Gallup reports that adults aged 18 to 25, a group that was suffering declines in 2008 and 2009, have increased their employer-based health insurance percentage by almost a full point from 2011. Meanwhile, adults aged 26 to 64 were found losing employer-based health insurance in the second quarter of 2012—55.9 percent compared to 56.7 percent at year-end 2011.
Young adults have become less likely to become uninsured overall since the fall of 2010, when the healthcare provision allowing them to stay on their parents’ plan until the age of 26 was enacted.

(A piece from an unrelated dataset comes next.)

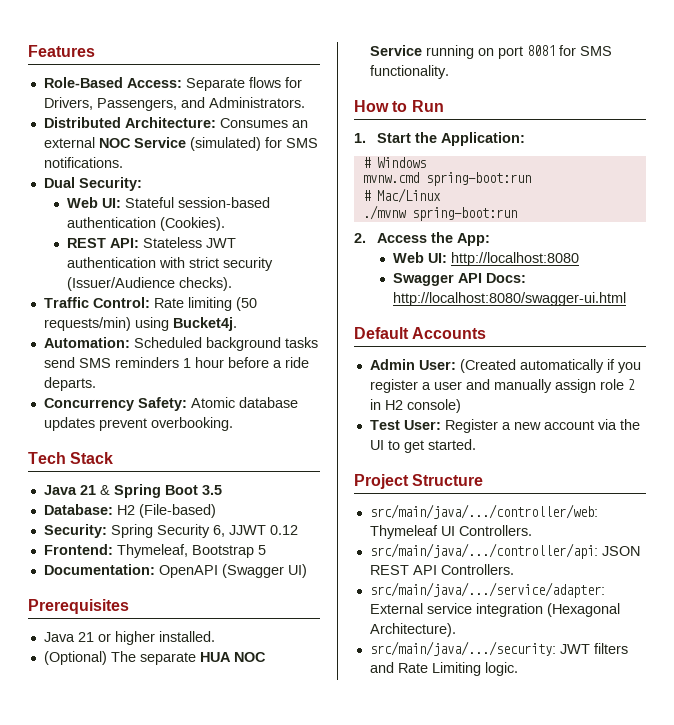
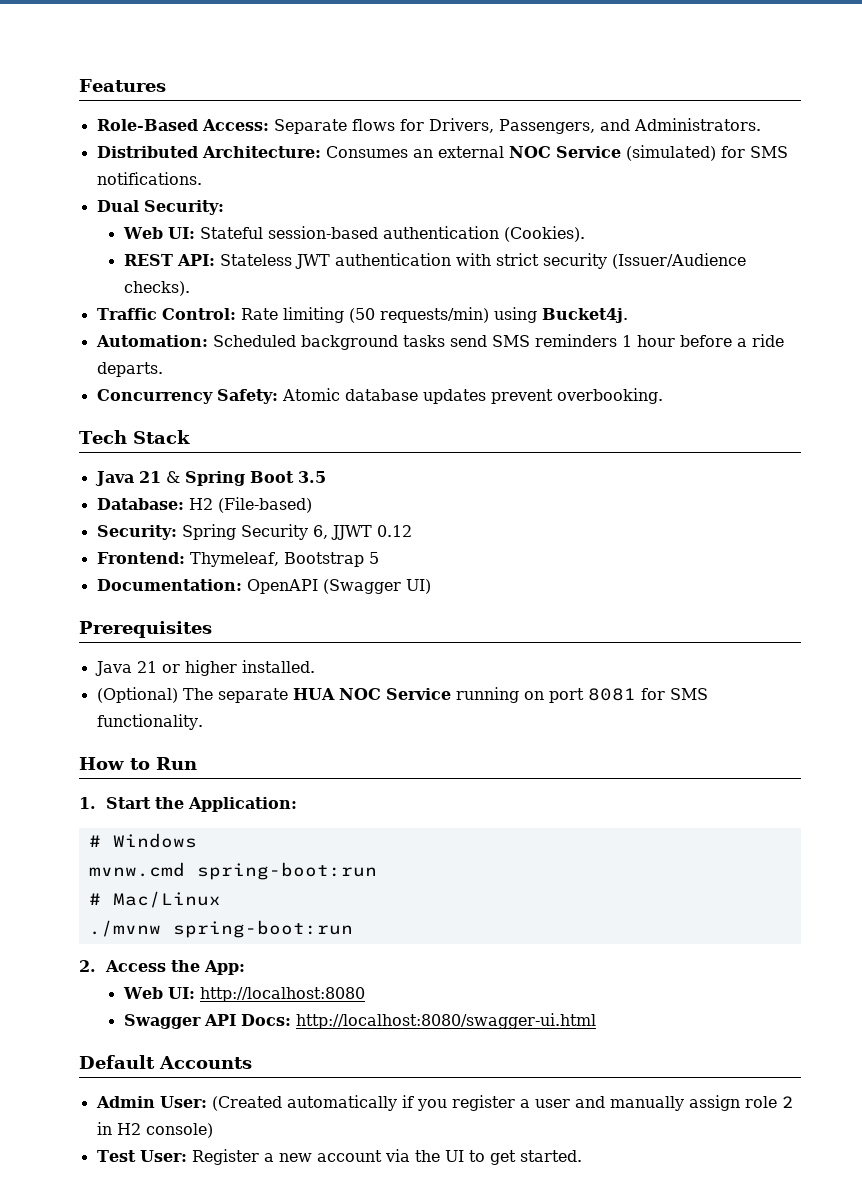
- Project Structure
- src/main/java/.../controller/web: Thymeleaf UI Controllers.
- src/main/java/.../controller/api: JSON REST API Controllers.
- src/main/java/.../service/adapter: External service integration (Hexagonal Architecture).
- src/main/java/.../security: JWT filters and Rate Limiting logic.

Overall, the percentage of all American adults with employer-based health insurance, at 44.2 percent, is a figure “which has generally decreased since 2008,” according to the report; government-based health insurance came in at 25.7 percent in the second quarter of 2012, which puts it at much higher levels than were seen in 2008 and 2009.
Both the 18- to 25-year-old and the 26- to 64-year-old demographics contributed to the increase in government health insurance. Nearly 20 percent of 18- to 25-year olds receive health coverage from a government program, compared to 18.9 percent in 2011 and 16.3 percent in 2008.
The 13.4 percent of 26- to 64-year-olds who reported having government-based health insurance last quarter is up from 12.6 percent in 2011 and is higher than the 11.2 percent in 2008.